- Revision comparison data
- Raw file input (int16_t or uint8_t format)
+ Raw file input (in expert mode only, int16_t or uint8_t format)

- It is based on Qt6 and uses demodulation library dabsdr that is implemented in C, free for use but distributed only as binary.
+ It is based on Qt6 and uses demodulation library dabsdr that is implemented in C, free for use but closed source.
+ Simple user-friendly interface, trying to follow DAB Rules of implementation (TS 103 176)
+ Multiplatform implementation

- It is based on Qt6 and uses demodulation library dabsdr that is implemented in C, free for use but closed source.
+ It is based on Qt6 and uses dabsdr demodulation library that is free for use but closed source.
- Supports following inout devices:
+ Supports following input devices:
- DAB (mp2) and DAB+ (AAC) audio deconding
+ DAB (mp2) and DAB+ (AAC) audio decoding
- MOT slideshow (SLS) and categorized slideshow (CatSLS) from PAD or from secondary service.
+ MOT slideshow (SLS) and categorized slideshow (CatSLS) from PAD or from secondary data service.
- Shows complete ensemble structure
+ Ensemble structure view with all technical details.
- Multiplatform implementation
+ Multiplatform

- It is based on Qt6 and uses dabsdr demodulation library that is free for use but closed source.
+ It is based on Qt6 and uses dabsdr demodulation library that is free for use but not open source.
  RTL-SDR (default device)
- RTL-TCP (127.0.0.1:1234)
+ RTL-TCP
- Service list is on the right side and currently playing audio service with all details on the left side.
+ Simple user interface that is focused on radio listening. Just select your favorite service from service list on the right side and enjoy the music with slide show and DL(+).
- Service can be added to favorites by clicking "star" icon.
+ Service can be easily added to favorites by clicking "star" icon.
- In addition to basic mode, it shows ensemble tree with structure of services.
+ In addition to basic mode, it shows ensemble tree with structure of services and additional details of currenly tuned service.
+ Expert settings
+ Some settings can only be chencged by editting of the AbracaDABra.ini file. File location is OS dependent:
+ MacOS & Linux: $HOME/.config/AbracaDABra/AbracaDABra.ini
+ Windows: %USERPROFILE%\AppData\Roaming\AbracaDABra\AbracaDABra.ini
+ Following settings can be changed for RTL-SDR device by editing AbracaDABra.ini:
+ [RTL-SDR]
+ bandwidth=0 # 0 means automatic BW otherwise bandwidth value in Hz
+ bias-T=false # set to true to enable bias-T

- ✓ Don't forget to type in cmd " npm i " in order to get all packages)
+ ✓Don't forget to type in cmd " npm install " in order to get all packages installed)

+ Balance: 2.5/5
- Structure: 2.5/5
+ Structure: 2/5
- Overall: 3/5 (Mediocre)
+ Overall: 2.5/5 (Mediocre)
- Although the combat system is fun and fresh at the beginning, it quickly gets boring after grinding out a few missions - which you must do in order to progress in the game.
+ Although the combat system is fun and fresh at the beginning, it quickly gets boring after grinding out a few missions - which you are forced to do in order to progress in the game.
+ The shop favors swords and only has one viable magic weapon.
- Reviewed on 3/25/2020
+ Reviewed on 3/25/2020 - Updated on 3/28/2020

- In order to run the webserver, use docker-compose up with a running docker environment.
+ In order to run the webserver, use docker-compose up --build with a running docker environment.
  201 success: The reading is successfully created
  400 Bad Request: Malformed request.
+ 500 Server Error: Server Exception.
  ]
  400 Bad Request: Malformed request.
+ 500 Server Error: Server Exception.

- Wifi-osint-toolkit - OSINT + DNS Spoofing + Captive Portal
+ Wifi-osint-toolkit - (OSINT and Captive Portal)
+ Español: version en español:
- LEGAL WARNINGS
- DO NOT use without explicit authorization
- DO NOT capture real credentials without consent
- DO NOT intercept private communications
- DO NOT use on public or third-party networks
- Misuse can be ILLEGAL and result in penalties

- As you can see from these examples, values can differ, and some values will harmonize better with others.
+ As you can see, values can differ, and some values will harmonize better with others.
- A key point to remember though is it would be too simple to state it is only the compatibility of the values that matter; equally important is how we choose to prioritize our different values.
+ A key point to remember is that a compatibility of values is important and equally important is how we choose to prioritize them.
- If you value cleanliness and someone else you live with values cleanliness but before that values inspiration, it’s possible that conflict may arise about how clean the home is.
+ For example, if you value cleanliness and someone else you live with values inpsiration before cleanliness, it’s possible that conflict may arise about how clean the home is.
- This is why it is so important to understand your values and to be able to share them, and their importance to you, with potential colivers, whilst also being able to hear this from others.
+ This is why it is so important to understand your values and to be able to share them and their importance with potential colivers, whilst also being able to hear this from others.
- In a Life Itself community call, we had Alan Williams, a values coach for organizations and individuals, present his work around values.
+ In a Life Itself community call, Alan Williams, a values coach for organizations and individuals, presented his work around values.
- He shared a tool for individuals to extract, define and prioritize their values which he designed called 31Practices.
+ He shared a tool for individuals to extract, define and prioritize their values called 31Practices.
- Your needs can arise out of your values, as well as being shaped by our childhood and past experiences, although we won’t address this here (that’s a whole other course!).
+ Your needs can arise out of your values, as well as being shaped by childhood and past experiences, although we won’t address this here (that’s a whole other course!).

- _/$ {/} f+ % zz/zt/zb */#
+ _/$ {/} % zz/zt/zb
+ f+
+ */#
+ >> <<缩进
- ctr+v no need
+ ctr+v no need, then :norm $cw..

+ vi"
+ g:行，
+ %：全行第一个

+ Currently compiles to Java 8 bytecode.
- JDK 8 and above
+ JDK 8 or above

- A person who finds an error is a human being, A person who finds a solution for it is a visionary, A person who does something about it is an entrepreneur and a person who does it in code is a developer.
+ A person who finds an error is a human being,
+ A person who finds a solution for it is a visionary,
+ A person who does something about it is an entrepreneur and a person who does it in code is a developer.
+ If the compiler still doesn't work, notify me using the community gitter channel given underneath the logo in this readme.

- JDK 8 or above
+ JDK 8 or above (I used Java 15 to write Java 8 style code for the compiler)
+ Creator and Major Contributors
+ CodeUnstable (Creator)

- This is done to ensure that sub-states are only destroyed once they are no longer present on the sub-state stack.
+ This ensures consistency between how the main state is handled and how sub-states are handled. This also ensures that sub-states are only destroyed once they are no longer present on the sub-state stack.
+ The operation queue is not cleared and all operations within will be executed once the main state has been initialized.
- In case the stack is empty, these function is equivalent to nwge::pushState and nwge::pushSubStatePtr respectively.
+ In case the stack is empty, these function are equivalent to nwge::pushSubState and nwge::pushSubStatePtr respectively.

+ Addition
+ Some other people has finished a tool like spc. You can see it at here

- WHAT YOU WILL DO
Return each line above exactly.

- WRITTEN REPLY
- Raw file input (int16_t or uint8_t format)
+ Raw file input (in expert mode only, int16_t or uint8_t format)

- It is based on Qt6 and uses demodulation library dabsdr that is implemented in C, free for use but distributed only as binary.
+ It is based on Qt6 and uses demodulation library dabsdr that is implemented in C, free for use but closed source.
+ Simple user-friendly interface, trying to follow DAB Rules of implementation (TS 103 176)
+ Multiplatform implementation

- It is based on Qt6 and uses demodulation library dabsdr that is implemented in C, free for use but closed source.
+ It is based on Qt6 and uses dabsdr demodulation library that is free for use but closed source.
- Supports following inout devices:
+ Supports following input devices:
- DAB (mp2) and DAB+ (AAC) audio deconding
+ DAB (mp2) and DAB+ (AAC) audio decoding
- MOT slideshow (SLS) and categorized slideshow (CatSLS) from PAD or from secondary service.
+ MOT slideshow (SLS) and categorized slideshow (CatSLS) from PAD or from secondary data service.
- Shows complete ensemble structure
+ Ensemble structure view with all technical details.
- Multiplatform implementation
+ Multiplatform

- It is based on Qt6 and uses dabsdr demodulation library that is free for use but closed source.
+ It is based on Qt6 and uses dabsdr demodulation library that is free for use but not open source.
  RTL-SDR (default device)
- RTL-TCP (127.0.0.1:1234)
+ RTL-TCP
- Service list is on the right side and currently playing audio service with all details on the left side.
+ Simple user interface that is focused on radio listening. Just select your favorite service from service list on the right side and enjoy the music with slide show and DL(+).
- Service can be added to favorites by clicking "star" icon.
+ Service can be easily added to favorites by clicking "star" icon.
- In addition to basic mode, it shows ensemble tree with structure of services.
+ In addition to basic mode, it shows ensemble tree with structure of services and additional details of currenly tuned service.
+ Expert settings
+ Some settings can only be chencged by editting of the AbracaDABra.ini file. File location is OS dependent:
+ MacOS & Linux: $HOME/.config/AbracaDABra/AbracaDABra.ini
+ Windows: %USERPROFILE%\AppData\Roaming\AbracaDABra\AbracaDABra.ini
+ Following settings can be changed for RTL-SDR device by editing AbracaDABra.ini:
+ [RTL-SDR]
+ bandwidth=0 # 0 means automatic BW otherwise bandwidth value in Hz
+ bias-T=false # set to true to enable bias-T

- ✓ Don't forget to type in cmd " npm i " in order to get all packages)
+ ✓Don't forget to type in cmd " npm install " in order to get all packages installed)

+ Balance: 2.5/5
- Structure: 2.5/5
+ Structure: 2/5
- Overall: 3/5 (Mediocre)
+ Overall: 2.5/5 (Mediocre)
- Although the combat system is fun and fresh at the beginning, it quickly gets boring after grinding out a few missions - which you must do in order to progress in the game.
+ Although the combat system is fun and fresh at the beginning, it quickly gets boring after grinding out a few missions - which you are forced to do in order to progress in the game.
+ The shop favors swords and only has one viable magic weapon.
- Reviewed on 3/25/2020
+ Reviewed on 3/25/2020 - Updated on 3/28/2020

- In order to run the webserver, use docker-compose up with a running docker environment.
+ In order to run the webserver, use docker-compose up --build with a running docker environment.
  201 success: The reading is successfully created
  400 Bad Request: Malformed request.
+ 500 Server Error: Server Exception.
  ]
  400 Bad Request: Malformed request.
+ 500 Server Error: Server Exception.

- Wifi-osint-toolkit - OSINT + DNS Spoofing + Captive Portal
+ Wifi-osint-toolkit - (OSINT and Captive Portal)
+ Español: version en español:
- LEGAL WARNINGS
- DO NOT use without explicit authorization
- DO NOT capture real credentials without consent
- DO NOT intercept private communications
- DO NOT use on public or third-party networks
- Misuse can be ILLEGAL and result in penalties

- As you can see from these examples, values can differ, and some values will harmonize better with others.
+ As you can see, values can differ, and some values will harmonize better with others.
- A key point to remember though is it would be too simple to state it is only the compatibility of the values that matter; equally important is how we choose to prioritize our different values.
+ A key point to remember is that a compatibility of values is important and equally important is how we choose to prioritize them.
- If you value cleanliness and someone else you live with values cleanliness but before that values inspiration, it’s possible that conflict may arise about how clean the home is.
+ For example, if you value cleanliness and someone else you live with values inpsiration before cleanliness, it’s possible that conflict may arise about how clean the home is.
- This is why it is so important to understand your values and to be able to share them, and their importance to you, with potential colivers, whilst also being able to hear this from others.
+ This is why it is so important to understand your values and to be able to share them and their importance with potential colivers, whilst also being able to hear this from others.
- In a Life Itself community call, we had Alan Williams, a values coach for organizations and individuals, present his work around values.
+ In a Life Itself community call, Alan Williams, a values coach for organizations and individuals, presented his work around values.
- He shared a tool for individuals to extract, define and prioritize their values which he designed called 31Practices.
+ He shared a tool for individuals to extract, define and prioritize their values called 31Practices.
- Your needs can arise out of your values, as well as being shaped by our childhood and past experiences, although we won’t address this here (that’s a whole other course!).
+ Your needs can arise out of your values, as well as being shaped by childhood and past experiences, although we won’t address this here (that’s a whole other course!).

- _/$ {/} f+ % zz/zt/zb */#
+ _/$ {/} % zz/zt/zb
+ f+
+ */#
+ >> <<缩进
- ctr+v no need
+ ctr+v no need, then :norm $cw..

+ vi"
+ g:行，
+ %：全行第一个

+ Currently compiles to Java 8 bytecode.
- JDK 8 and above
+ JDK 8 or above

- A person who finds an error is a human being, A person who finds a solution for it is a visionary, A person who does something about it is an entrepreneur and a person who does it in code is a developer.
+ A person who finds an error is a human being,
+ A person who finds a solution for it is a visionary,
+ A person who does something about it is an entrepreneur and a person who does it in code is a developer.
+ If the compiler still doesn't work, notify me using the community gitter channel given underneath the logo in this readme.

- JDK 8 or above
+ JDK 8 or above (I used Java 15 to write Java 8 style code for the compiler)
+ Creator and Major Contributors
+ CodeUnstable (Creator)

- This is done to ensure that sub-states are only destroyed once they are no longer present on the sub-state stack.
+ This ensures consistency between how the main state is handled and how sub-states are handled. This also ensures that sub-states are only destroyed once they are no longer present on the sub-state stack.
+ The operation queue is not cleared and all operations within will be executed once the main state has been initialized.
- In case the stack is empty, these function is equivalent to nwge::pushState and nwge::pushSubStatePtr respectively.
+ In case the stack is empty, these function are equivalent to nwge::pushSubState and nwge::pushSubStatePtr respectively.

+ Addition
+ Some other people has finished a tool like spc. You can see it at here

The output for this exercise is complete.